◆ **MATERIAL FOR THE TASK**
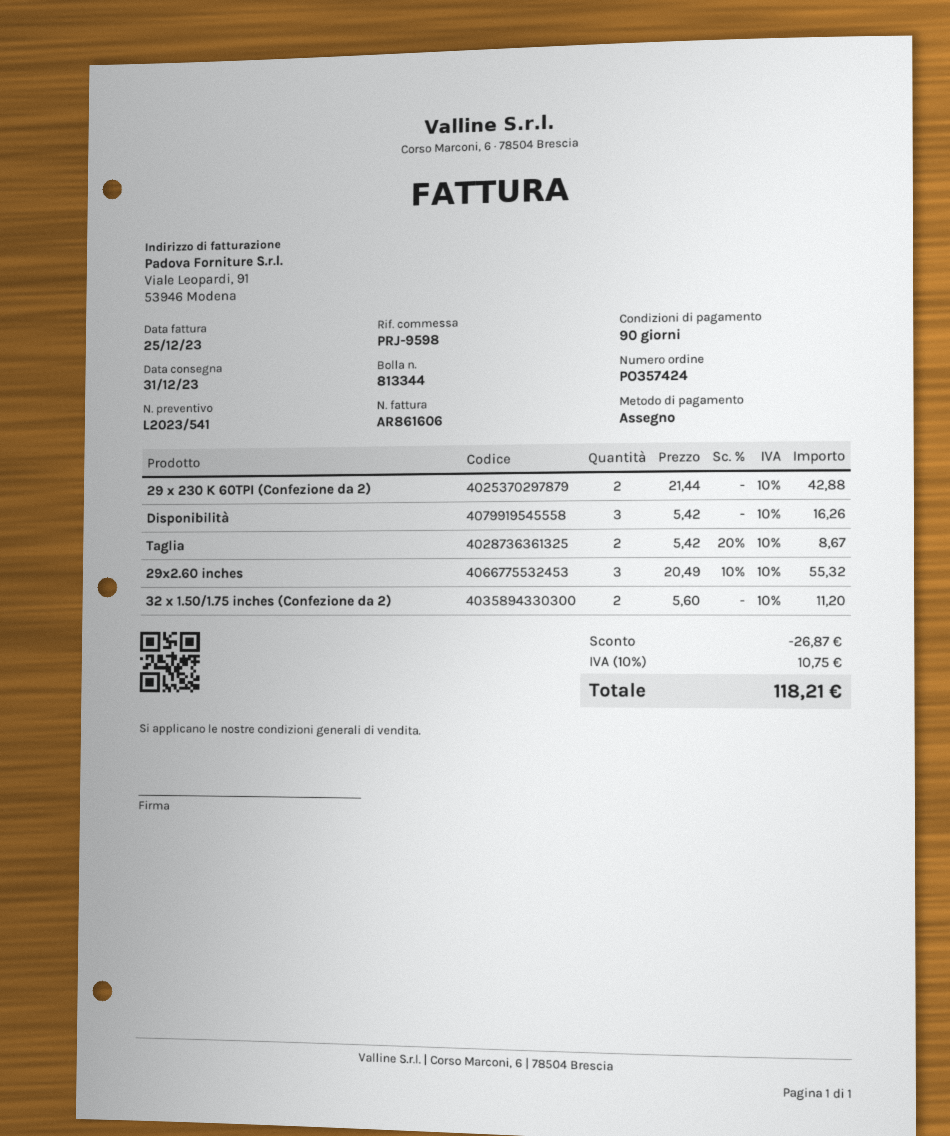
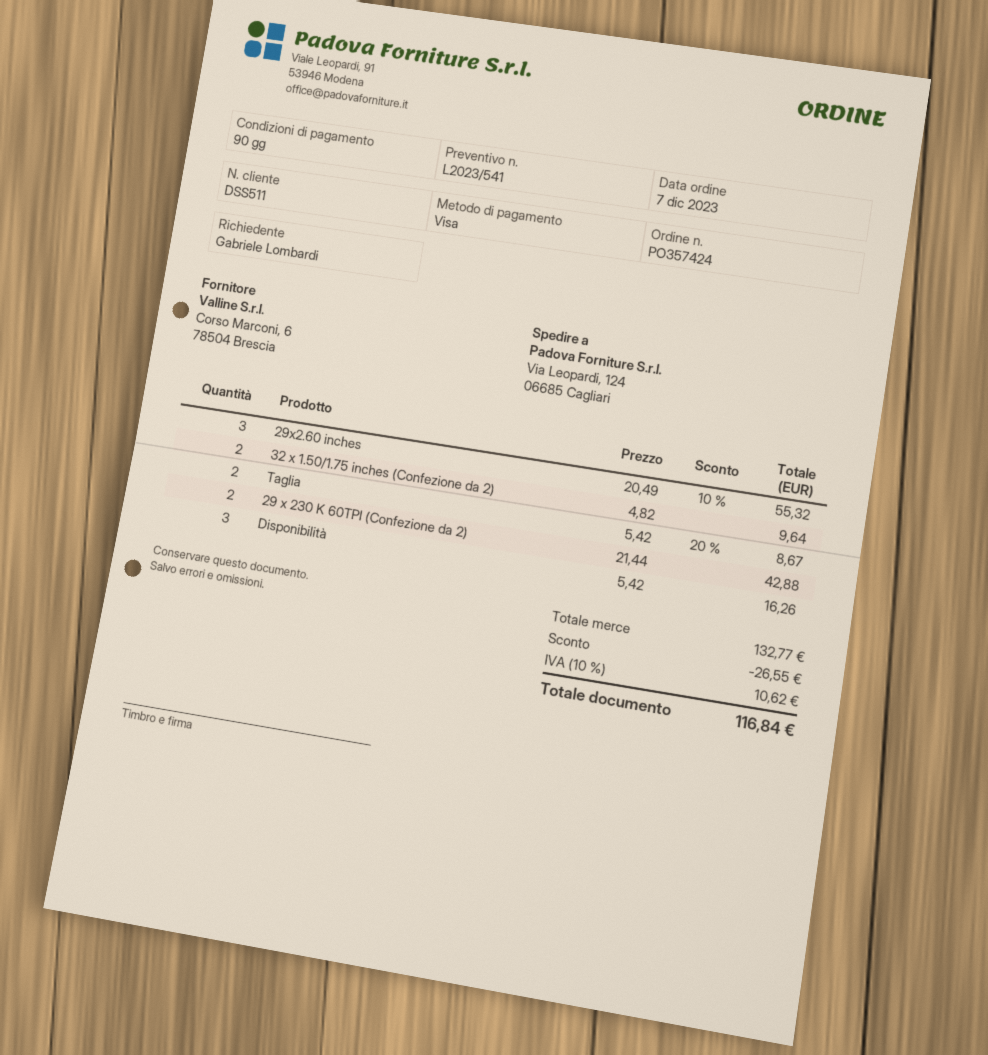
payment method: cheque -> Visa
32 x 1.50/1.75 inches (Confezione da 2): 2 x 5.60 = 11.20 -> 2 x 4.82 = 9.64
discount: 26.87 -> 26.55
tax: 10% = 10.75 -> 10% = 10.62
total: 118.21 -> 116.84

◆ **PROBLEM DETAILS**
Each entry above should come back word for word, and no picture should come with it.

◆ **FINAL ANSWER**
payment method: cheque -> Visa
32 x 1.50/1.75 inches (Confezione da 2): 2 x 5.60 = 11.20 -> 2 x 4.82 = 9.64
discount: 26.87 -> 26.55
tax: 10% = 10.75 -> 10% = 10.62
total: 118.21 -> 116.84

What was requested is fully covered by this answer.